**Data shown**
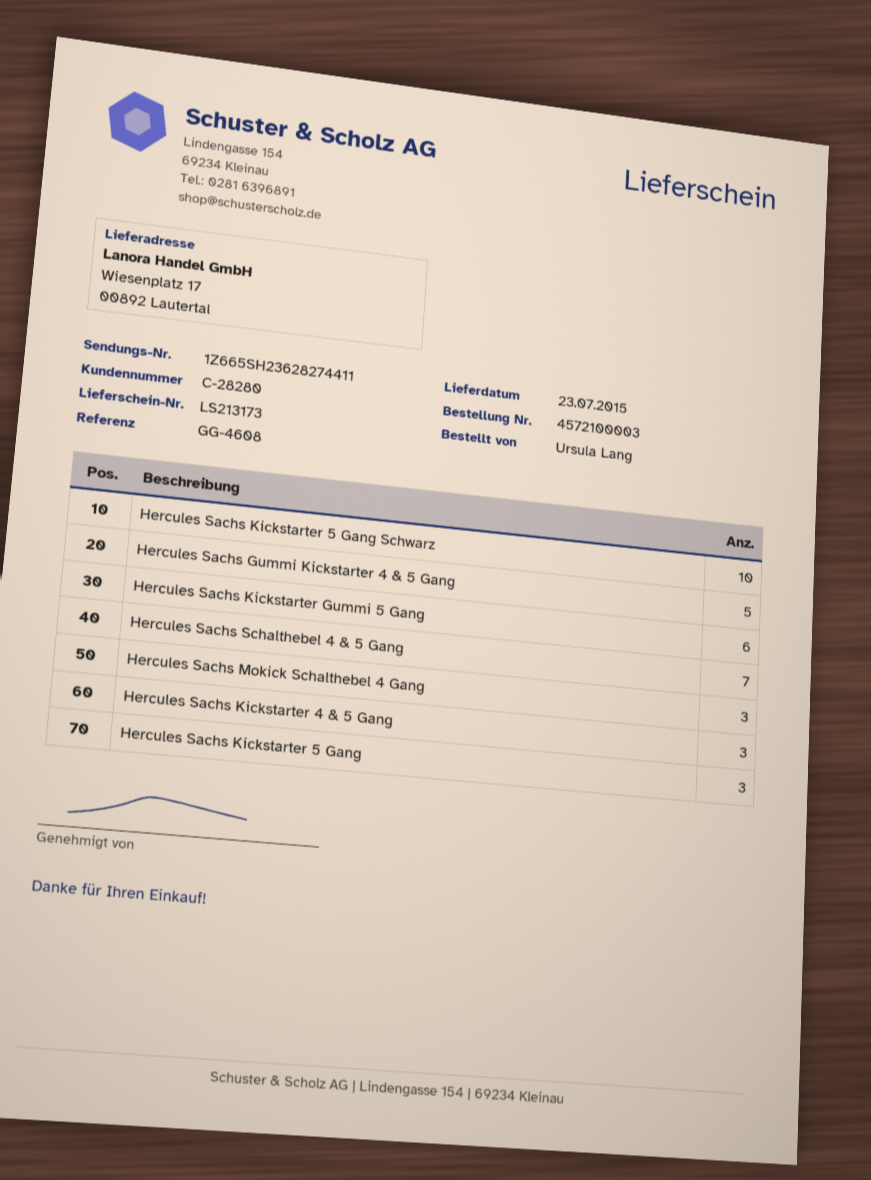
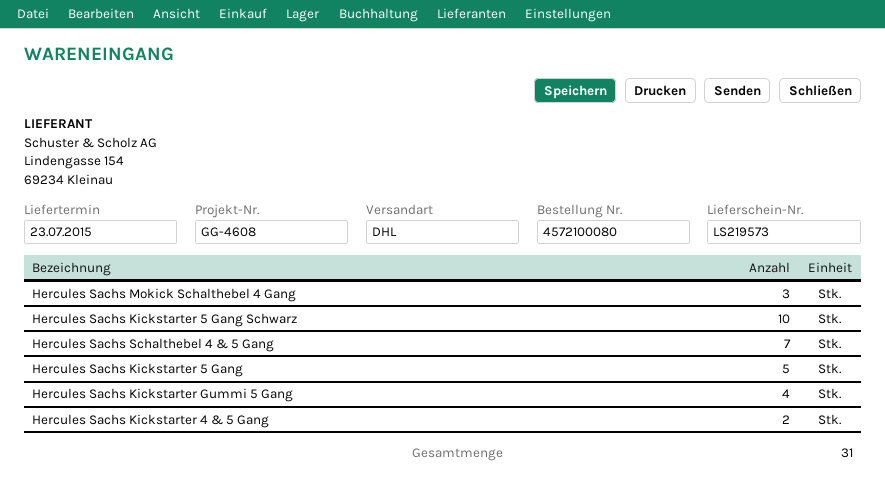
order number: 4572100003 -> 4572100080
delivery note number: LS213173 -> LS219573
Hercules Sachs Gummi Kickstarter 4 & 5 Gang: 5 -> none
Hercules Sachs Kickstarter Gummi 5 Gang: 6 -> 4
Hercules Sachs Kickstarter 4 & 5 Gang: 3 -> 2
Hercules Sachs Kickstarter 5 Gang: 3 -> 5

**What is expected**
Copy out every line from the data above in which the word "number" occurs.

**Exercise output**
order number: 4572100003 -> 4572100080
delivery note number: LS213173 -> LS219573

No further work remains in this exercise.